In the twentieth century royal commemoratives and memorabilia were all the rage, and the anticipated coronation of Edward VIII had raised considerable interest. The Etruria factory had planned a wide range of commemoratives - some of which were especially designed by the architect-cum-ceramic and glass designer, Keith Murray. This blue-printed Queen’s ware plaque or platter with a head and shoulders study of the future king in the centre, enhanced by a selection of armorial devices, was one eye-catching commemorative produced for 1937. Although the coronation did not take place when Edward abdicated due to the Mrs Simpson scandal the factory had already released all the commemoratives for sale to an expectant market. With the abdication the ware was not withdrawn from sale but simply significantly reduced in price. The design itself was immediately adapted for use as a commemorative for the coronation of George VI in 1937 - featuring a double portrait of both the future king and queen.

  • Type of object: Plaques and medallions/plaque
  • Year produced: 1937
  • Body: Queen's ware, cream-coloured earthenware
  • Glaze: clear glaze
  • Material: ceramic
  • Decoration: under-glaze blue-painted and printed
  • Accession number: TMP2
  • Dimensions: 10 ins

Related people

  • HM King Edward VIII Subject

    HM King Edward VIII - Subject (1894 - 1972)

    Edward VIII (Edward Albert Christian George Andrew Patrick David; later The Duke of Windsor) was King of the United Kingdom and the British Dominions, and Emperor of India from 20th January 1936 until his abdication on 11th December 1936. He was the eldest child of the Prince of Wales (later to become King George V) and Mary of Teck (to become Queen Mary).
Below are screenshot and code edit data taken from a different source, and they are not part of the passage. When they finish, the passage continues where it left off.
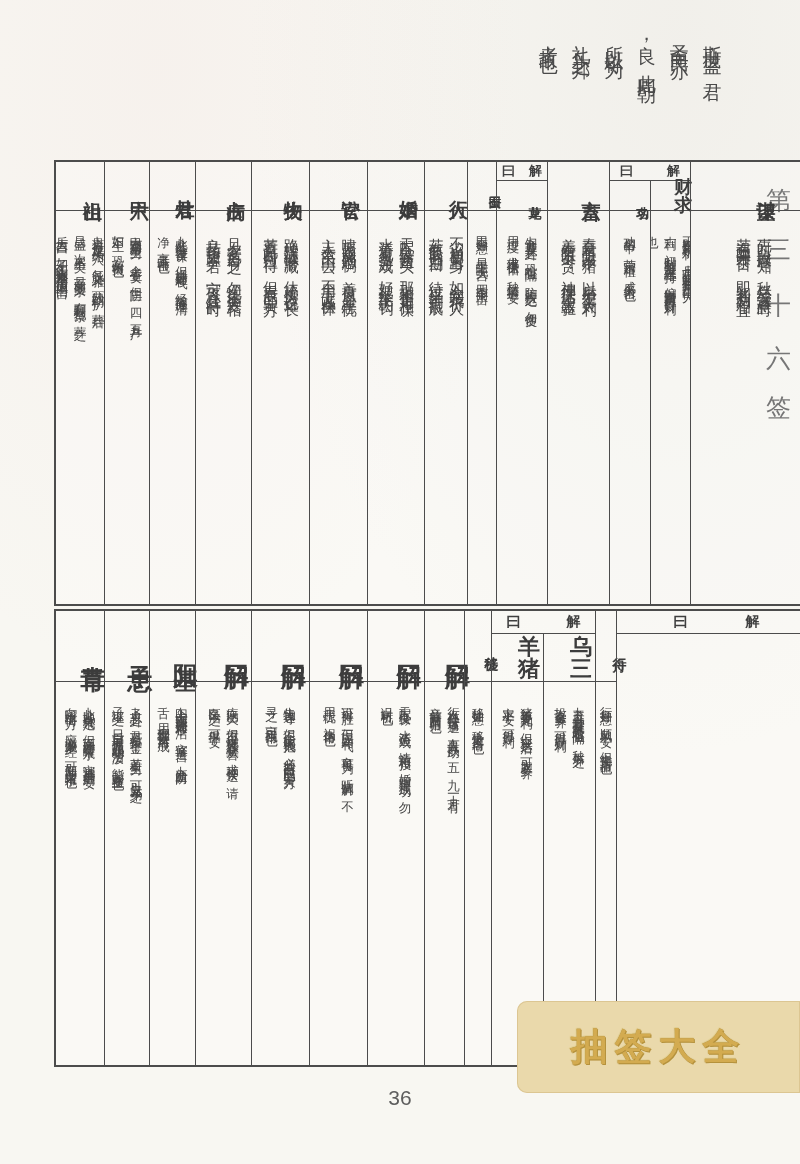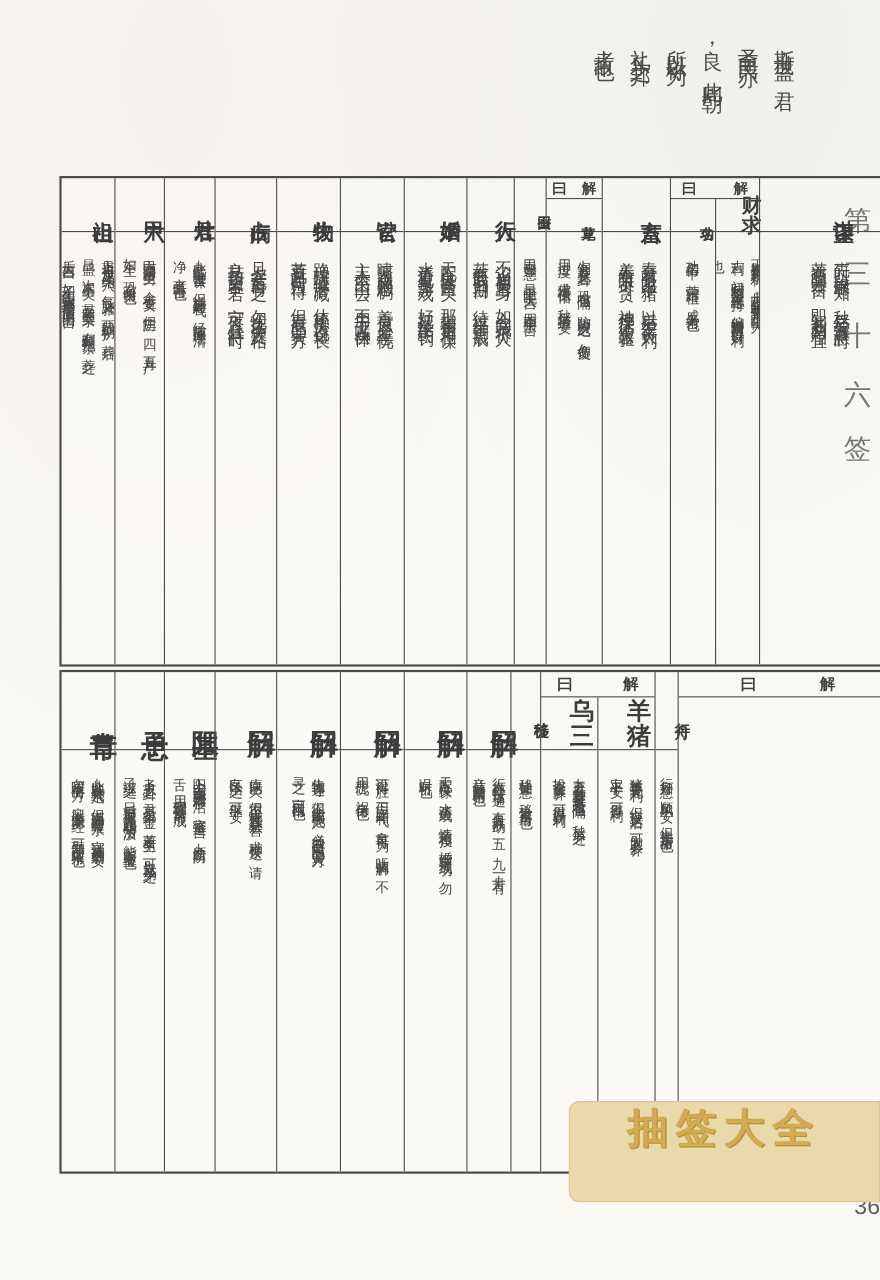--- a/index.html
+++ b/index.html
@@ -53,26 +53,26 @@
   .t1 .grp .ht{ font-size:13px; letter-spacing:0; }
   .hz .ht{ writing-mode:horizontal-tb; text-orientation:mixed; letter-spacing:3px; }
   .t1 .hz .ht{ font-size:18px; }
   .t2 .hz .ht{ font-size:22px; }
   .body{ flex:1; display:flex; flex-direction:row-reverse; justify-content:center;
     align-items:flex-start; padding-top:15px; column-gap:4px; overflow:hidden; }
   .vl{ writing-mode:vertical-rl; text-orientation:upright;
     font-size:12.5px; letter-spacing:2px; line-height:1.12; color:#464646; }
   .big .vl{ font-size:15px; letter-spacing:3.5px; }
   
-  .page-num{ position:absolute; left:0; right:0; bottom:54px; text-align:right;
+  .page-num{ position:absolute; left:0; right:0; bottom:54px; text-align:center;
     font-family:"Liberation Sans","DejaVu Sans",sans-serif;
     font-size:21px; color:#5d5d5d; }
   .watermark{ position:absolute; right:0; top:1001px; width:283px; height:92px;
     background:#ead9ab; border-radius:10px 0 0 10px;
-    display:flex; justify-content:center;
+    display:flex; align-items:center; justify-content:center;
     box-shadow:0 0 0 1px rgba(210,185,130,.6) inset; }
   .watermark span{ font-size:37px; font-weight:bold; letter-spacing:7px;
     color:#d3ab50; text-shadow:0 0 1px #9c7c2e, 1px 1px 0 #b8953f, -1px -1px 0 #e8d79f; }
 </style>
 </head>
 <body>
 
 <div class="page">
 
   <div class="top-note">
@@ -307,36 +307,36 @@
         </div>
         <div class="body">
           <span class="vl">移徒如意　移之大吉可居也</span>
         </div>
       </div>
       <div class="grp" style="width: 104px;">
         <div class="strip">
           <span style="letter-spacing: 46px; margin-right: -46px;">曰解</span>
         </div>
         <div class="grprow">
+          <div class="col hz" style="width: 47px;">
+            <div class="hdr">
+              <span class="ht">羊猪</span>
+            </div>
+            <div class="body">
+              <span class="vl">猪羊春夏无利　但交秋之后　可大胆多养</span>
+              <span class="vl">定卜平安　可得厚利</span>
+            </div>
+          </div>
           <div class="col hz" style="width: 56px;">
             <div class="hdr">
               <span class="ht">乌三</span>
             </div>
             <div class="body">
               <span class="vl">卜养三鸟之卦春夏养之恐有阻隔　秋后养之</span>
               <span class="vl">投资金多养　可得厚财利</span>
-            </div>
-          </div>
-          <div class="col hz" style="width: 47px;">
-            <div class="hdr">
-              <span class="ht">羊猪</span>
-            </div>
-            <div class="body">
-              <span class="vl">猪羊春夏无利　但交秋之后　可大胆多养</span>
-              <span class="vl">定卜平安　可得厚利</span>
             </div>
           </div>
         </div>
       </div>
       <div class="col sm" style="width: 21px;">
         <div class="hdr">
           <span class="ht">行舟</span>
         </div>
         <div class="body">
           <span class="vl">行舟如意　顺风平安　但先苦后甜也</span>

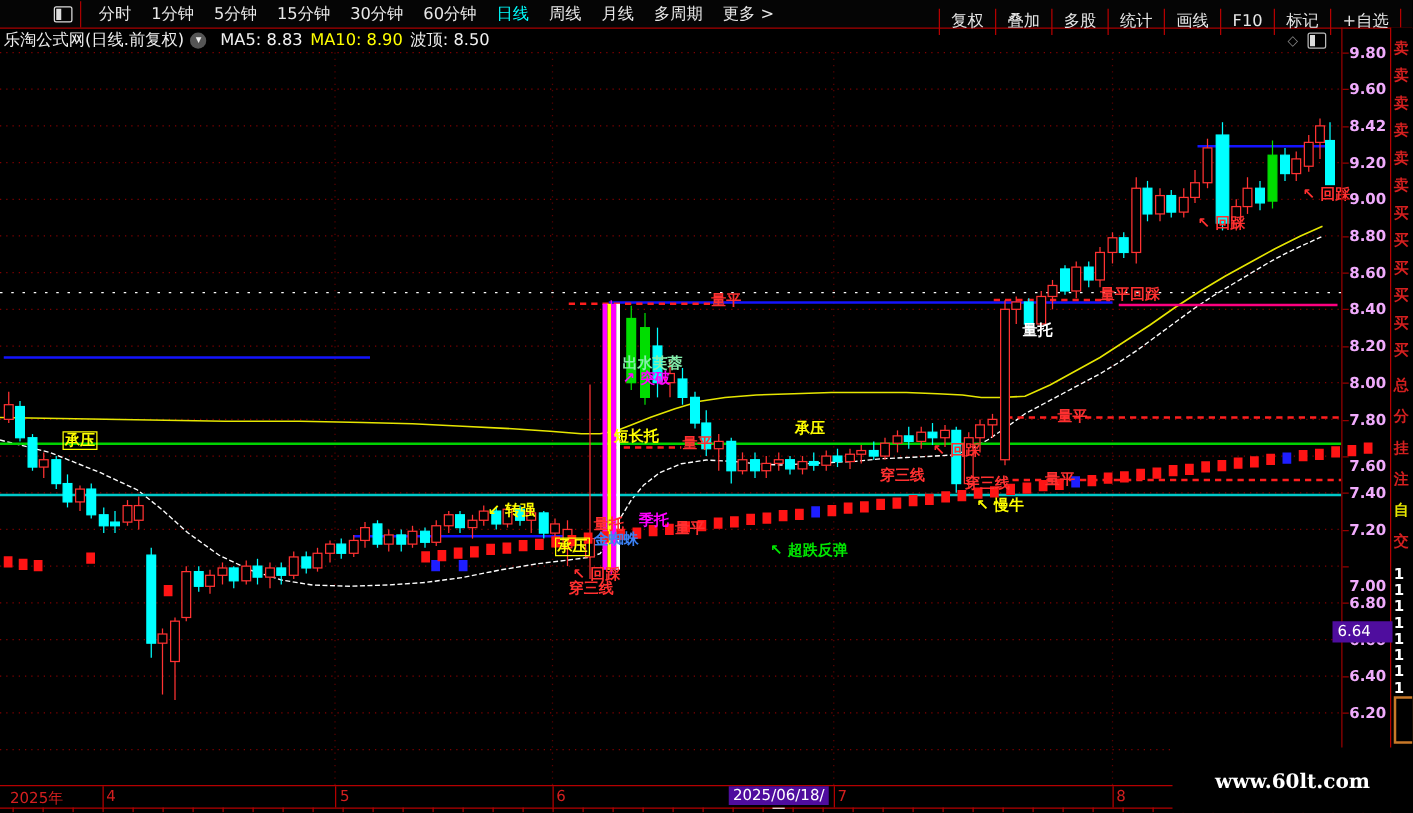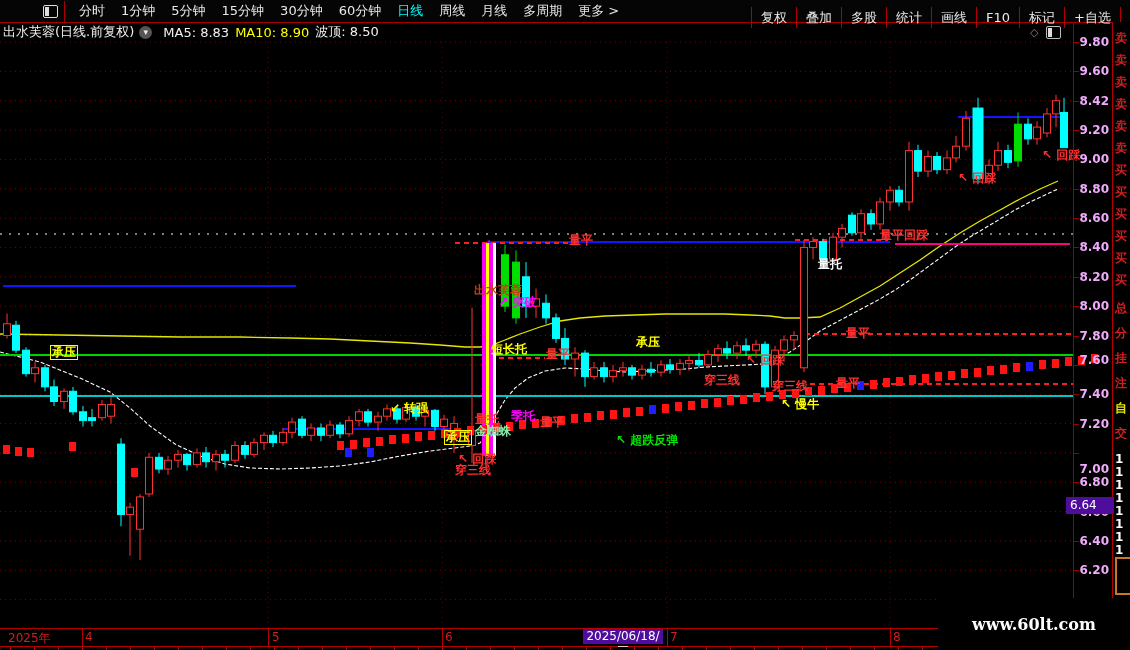--- a/index.html
+++ b/index.html
@@ -84,21 +84,21 @@
         <div class="rmi">统计</div>
         <div class="rmi">画线</div>
         <div class="rmi">F10</div>
         <div class="rmi">标记</div>
         <div class="rmi">+自选</div>
         <div class="rmi">返回</div>
       </div>
   </div>
 
   <div id="hdr">
-    <span class="t">出水芙蓉(日线.前复权)</span>
+    <span class="t">乐淘公式网(日线.前复权)</span>
     <span id="chev">▾</span>
     <span class="mwhite">MA5: 8.83</span>
     <span class="myellow">MA10: 8.90</span>
     <span class="mwhite">波顶: 8.50</span>
   </div>
   <div id="hdricons">
     <span>◇</span>
     <span>
         <div class="wi"></div>
       </span>
@@ -430,28 +430,28 @@
       <rect x="1052" y="359" width="7" height="9" fill="#ff1414"></rect>
       <rect x="1065" y="357" width="7" height="9" fill="#ff1414"></rect>
       <rect x="1078" y="356" width="7" height="9" fill="#ff1414"></rect>
       <rect x="1091" y="354" width="7" height="9" fill="#ff1414"></rect>
     </svg>
   <div id="annlayer">
       <div class="ann boxed" style="left: 50px; top: 345px; color: rgb(255, 255, 0);">承压</div>
       <div class="ann boxed" style="left: 444px; top: 430px; color: rgb(255, 255, 0);">承压</div>
       <div class="ann" style="left: 636px; top: 336px; color: rgb(255, 255, 0);">承压</div>
       <div class="ann" style="left: 491px; top: 343px; color: rgb(255, 255, 0);">短长托</div>
-      <div class="ann" style="left: 474px; top: 284px; color: #c2410c;">出水芙蓉</div>
+      <div class="ann" style="left: 498px; top: 284px; color: #86efac;">出水芙蓉</div>
       <div class="ann" style="left: 498px; top: 296px; color: rgb(255, 0, 255);">↗ 突破</div>
       <div class="ann" style="left: 569px; top: 234px; color: rgb(255, 48, 48);">量平</div>
       <div class="ann" style="left: 390px; top: 402px; color: rgb(255, 255, 0);">↙ 转强</div>
       <div class="ann" style="left: 475px; top: 413px; color: rgb(255, 48, 48);">量托</div>
       <div class="ann" style="left: 511px; top: 410px; color: rgb(255, 0, 255);">季托</div>
       <div class="ann" style="left: 540px; top: 416px; color: rgb(255, 48, 48);">量平</div>
-      <div class="ann" style="left: 475px; top: 425px; color: #86efac;">金蜘蛛</div>
+      <div class="ann" style="left: 475px; top: 425px; color: #3b82f6;">金蜘蛛</div>
       <div class="ann" style="left: 546px; top: 348px; color: rgb(255, 48, 48);">量平</div>
       <div class="ann" style="left: 458px; top: 453px; color: rgb(255, 48, 48);">↖ 回踩</div>
       <div class="ann" style="left: 455px; top: 464px; color: rgb(255, 48, 48);">穿三线</div>
       <div class="ann" style="left: 616px; top: 434px; color: rgb(0, 230, 0);">↖ 超跌反弹</div>
       <div class="ann" style="left: 704px; top: 374px; color: rgb(255, 48, 48);">穿三线</div>
       <div class="ann" style="left: 746px; top: 354px; color: rgb(255, 48, 48);">↖ 回踩</div>
       <div class="ann" style="left: 772px; top: 380px; color: rgb(255, 48, 48);">穿三线</div>
       <div class="ann" style="left: 836px; top: 377px; color: rgb(255, 48, 48);">量平</div>
       <div class="ann" style="left: 846px; top: 327px; color: rgb(255, 48, 48);">量平</div>
       <div class="ann" style="left: 781px; top: 398px; color: rgb(255, 255, 0);">↖ 慢牛</div>
@@ -477,21 +477,21 @@
       <div class="ax" style="top: 189.1px;">8.60</div>
       <div class="tick" style="top: 196.1px;"></div>
       <div class="ax" style="top: 218.45px;">8.40</div>
       <div class="tick" style="top: 225.45px;"></div>
       <div class="ax" style="top: 247.8px;">8.20</div>
       <div class="tick" style="top: 254.8px;"></div>
       <div class="ax" style="top: 277.15px;">8.00</div>
       <div class="tick" style="top: 284.15px;"></div>
       <div class="ax" style="top: 306.5px;">7.80</div>
       <div class="tick" style="top: 313.5px;"></div>
-      <div class="ax" style="top: 331px;">7.60</div>
+      <div class="ax" style="top: 344px;">7.60</div>
       <div class="tick" style="top: 342.85px;"></div>
       <div class="ax" style="top: 365.2px;">7.40</div>
       <div class="tick" style="top: 372.2px;"></div>
       <div class="ax" style="top: 394.55px;">7.20</div>
       <div class="tick" style="top: 401.55px;"></div>
       <div class="ax" style="top: 440px;">7.00</div>
       <div class="tick" style="top: 430.9px;"></div>
       <div class="ax" style="top: 453.25px;">6.80</div>
       <div class="tick" style="top: 460.25px;"></div>
       <div class="ax" style="top: 482.6px;">6.60</div>

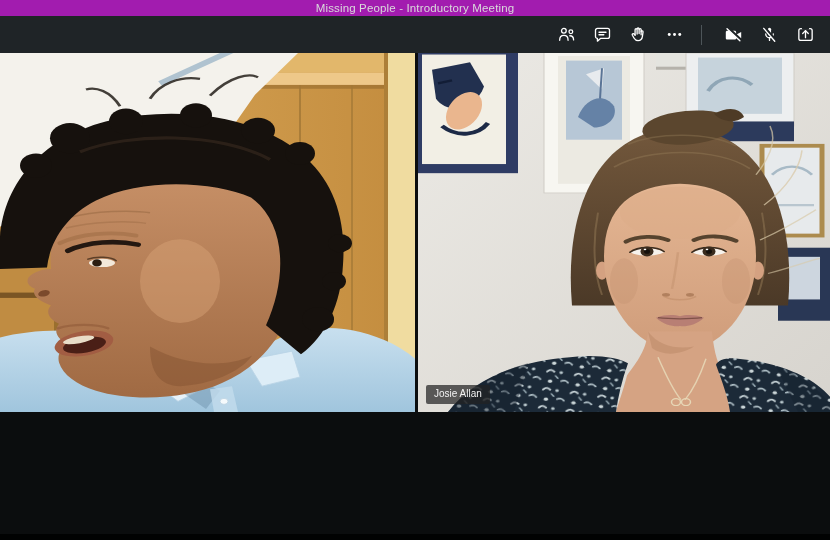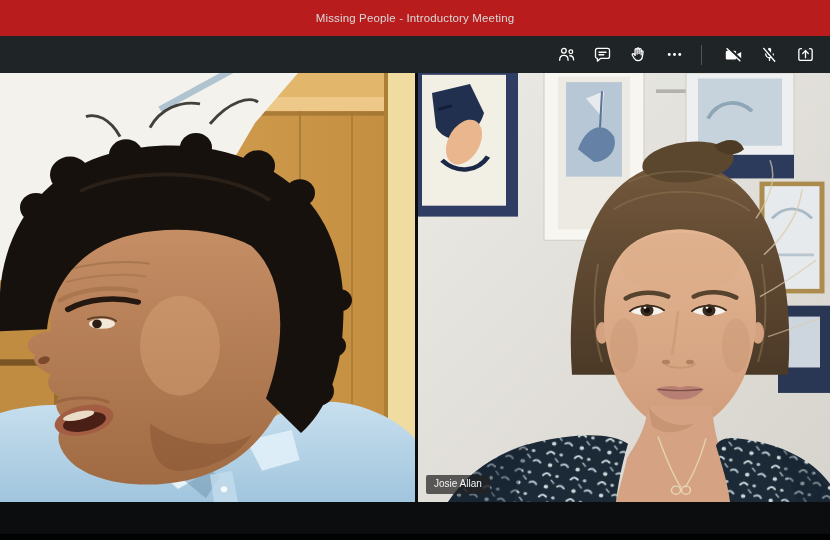--- a/index.html
+++ b/index.html
@@ -1,28 +1,28 @@
 <!DOCTYPE html>
 <html><head>
 <meta charset="utf-8">
 <style>
   html,body{margin:0;padding:0;background:#000;}
   body{width:830px;height:540px;overflow:hidden;font-family:"Liberation Sans",sans-serif;}
   .window{width:830px;height:540px;display:flex;flex-direction:column;}
 
-  .titlebar{height:36px;background:#b91c1c;display:flex;align-items:center;justify-content:center;flex:0 0 auto;}
+  .titlebar{height:16px;background:#a21caf;display:flex;align-items:center;justify-content:center;flex:0 0 auto;}
   .titlebar .title{color:#d9dadb;font-size:11.5px;letter-spacing:.15px;}
 
   .toolbar{height:37px;background:#1f2427;display:flex;align-items:center;justify-content:flex-end;padding-right:10px;flex:0 0 auto;}
   .tb-btn{width:29px;height:29px;display:flex;align-items:center;justify-content:center;background:transparent;border:none;padding:0;margin-left:7px;cursor:pointer;}
   .tb-btn svg{width:21px;height:21px;display:block;}
   .tb-divider{width:1px;height:20px;background:#4d5559;margin:0 10px 0 12px;}
 
   .stage{flex:1 1 auto;display:flex;background:#0b0d0e;position:relative;}
-  .tile{position:relative;height:429px;overflow:hidden;background:#111;}
+  .tile{position:relative;height:359px;overflow:hidden;background:#111;}
   .tile-left{width:415px;}
   .tile-divider-v{width:3px;background:#0b0d0e;}
   .tile-right{width:412px;}
   .tile svg.scene{display:block;width:100%;height:100%;}
 
   .name-badge{position:absolute;left:8px;bottom:8px;background:rgba(35,35,35,.72);color:#f2f2f2;
     font-size:10px;line-height:1;padding:4px 8px 5px;border-radius:2px;white-space:nowrap;}
 
   .bottom-edge{height:6px;background:#010202;flex:0 0 auto;}
 </style>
He ascended the throne after his father's death but was never crowned King because of his abdication. He was in love with the American divorceé Wallis Simpson and wanted to marry her. The Church of England opposed remarriage after a divorce and so Edward, who was as King the Supreme Governor of the Church of England, decided to abdicate. Other reasons for this decision were that a marriage to Mrs. Simpson as King would have caused the the government to resign followed by a constitutional crisis and that the people was likely to never accept her as Queen. He was created the Duke of Windsor in 1936 and readmitted to the highest degrees of the various British Orders of Knighthood. Edward married Mrs. Simpson, who had, by this time, already changed her name by deed poll to Wallis Warfield, in a private ceremony on 3rd June 1937 in France. The new King, George VI, forbade members of the Royal Family to attend the ceremony. Edward died of throat cancer at the age of 77.


  • Queen’s ware

    Queen’s ware

    In 1765 Wedgwood provided a tea and coffee service to Her Majesty Queen Charlotte (wife of George III) in the new earthenware body he had recently perfected. She was so pleased with the set that she not only allowed Josiah to style himself ‘Potter to Her Majesty’, she also allowed him to call his new earthenware ‘Queen’s ware’ - a name by which Wedgwood’s cream coloured earthenware is still known today.